Los señores del Supremo no parecen haber reparado -y también para eso se los sustenta- en la descomunal arma (delictiva e impune) que con su decisión se entrega a cuantos deseen vengarse o represaliar, arruinar una reputación o quitarse de en medio a un adversario. Cualquiera sabe que la calumnia es muy tentadora para los adultos, y que los niños pueden ser unos ángeles, pero también que son capaces de mentir como el que más o aun por encima, pues lo hacen a veces con el desparpajo de quien no calibra las consecuencias posibles de su mentira. Cualquiera sabe, asimismo, que los mayores pueden manipularlos e inducirlos con facilidad, así como inculcarles fantasías y convencerlos de que ha ocurrido lo que no ha ocurrido. Empieza a ser frecuente en los países escandinavos que mujeres sin escrúpulos o con el suficiente odio acusen falsamente al marido, al divorciarse, de haber abusado sexualmente de los hijos, una manera rápida de obtener su custodia. Sin duda, habrá muchos acusados culpables; pero lo que también es seguro es que, con los precedentes que está hoy estableciendo la mal llamada justicia, todo acusado de esos delitos se halla en una situación próxima a la indefensión. Y ya no hay proximidad, sino indefensión plena, si se sigue, como se aplicó de hecho al librero, otro de los "razonamientos" del suplente Bonhomme, quien me revelaba -gran indicio de culpabilidad- que "el rasgo psicológico dominante" de los abusadores es la negación de los hechos. (Santo cielo, que esto haya venido de un compatriota de Descartes; claro, que también será compatriota de los idiotas de Flaubert, Bouvard y Pécuchet). ¿Quiere esto decir que si uno no ha cometido el delito más vale que confiese que sí, a fin de que negarlo no lo acuse todavía más? Eso quiere decir. ¿Significa que si uno confiesa su culpabilidad será, lógicamente, considerado culpable, pero si proclama su inocencia ello se volverá en su contra y lo señalará como culpable también? Eso significa, y así se deja al reo tanta salida como en los procesos estalinistas. Hacia ellos parecen encaminarse tanto los tribunales franceses como los españoles, porque parecen haber olvidado que sólo la palabra de alguien no es ni puede ser jamás prueba definitiva y condenatoria contra un acusado que niega lo que se le imputa. Y una vez que eso se olvida, la justicia desaparece y ocupa su lugar una farsa despótica.

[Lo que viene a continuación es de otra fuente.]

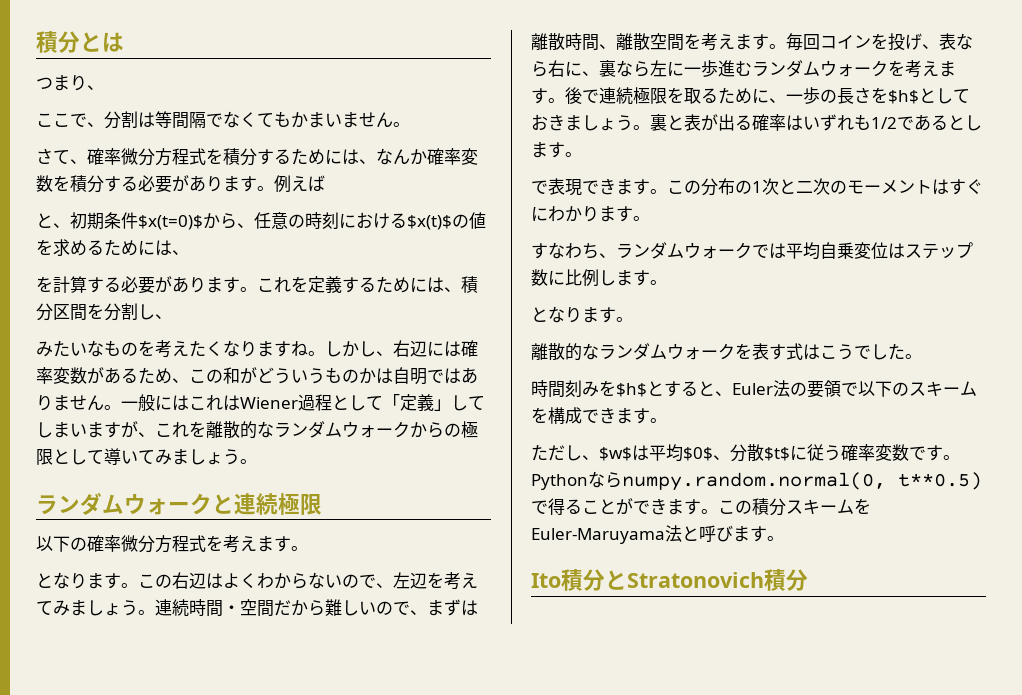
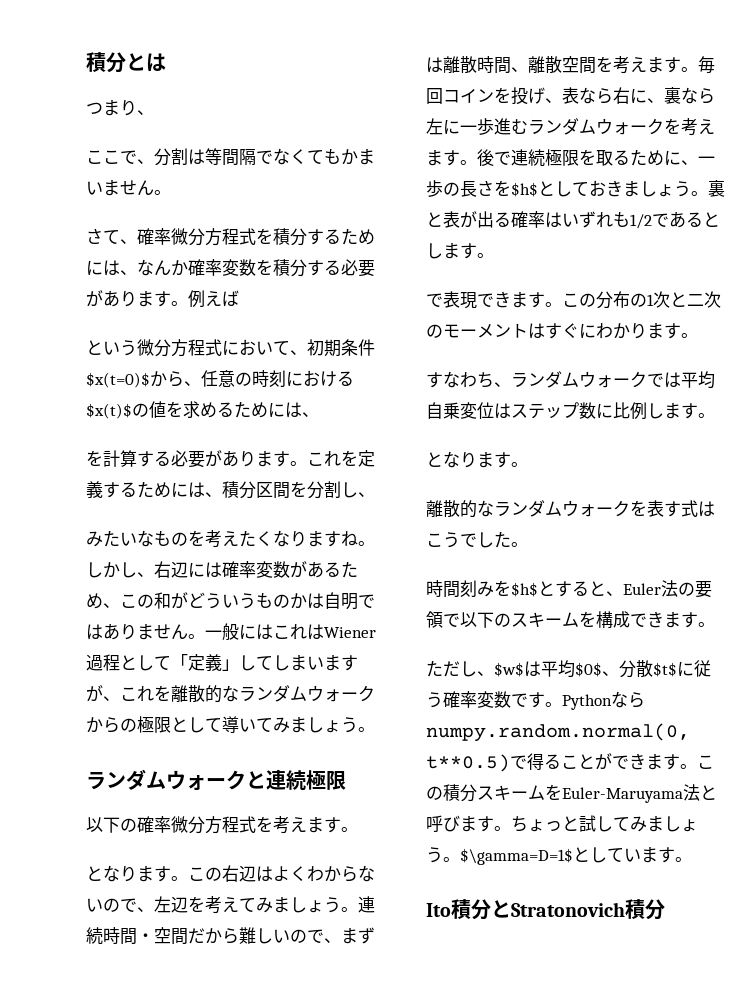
(53, 220) none -> [103,339,290,357] いう微分方程式において
(784, 538) none -> [511,815,698,832] [426,847,692,865] ちょっと試してみましょう。$\gamma=D=1$としています。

A monsieur Bonhomme le contesté en otro artículo que Le Monde no publicó. Le recordé el caso del juez de Menores de Sevilla, falsamente imputado en el caso Arny con gran astucia: para destruir a alguien con ese cargo, nada más eficaz que acusarlo de la corrupción de "sus" menores. Se le arruinó la vida a ese juez, pero, dentro de todo, tuvo suerte. El título de mi segunda pieza respondía a la pregunta del procurador suplente: "Sé que la próxima víctima puede ser usted, monsieur Bonhomme". Lo mismo les digo a los esclarecidos u ofuscados miembros de nuestro Tribunal Supremo. Y, cómo no, también les deseo suerte: tras su sentencia, ya lo dije, nadie está a salvo. Ni siquiera ellos.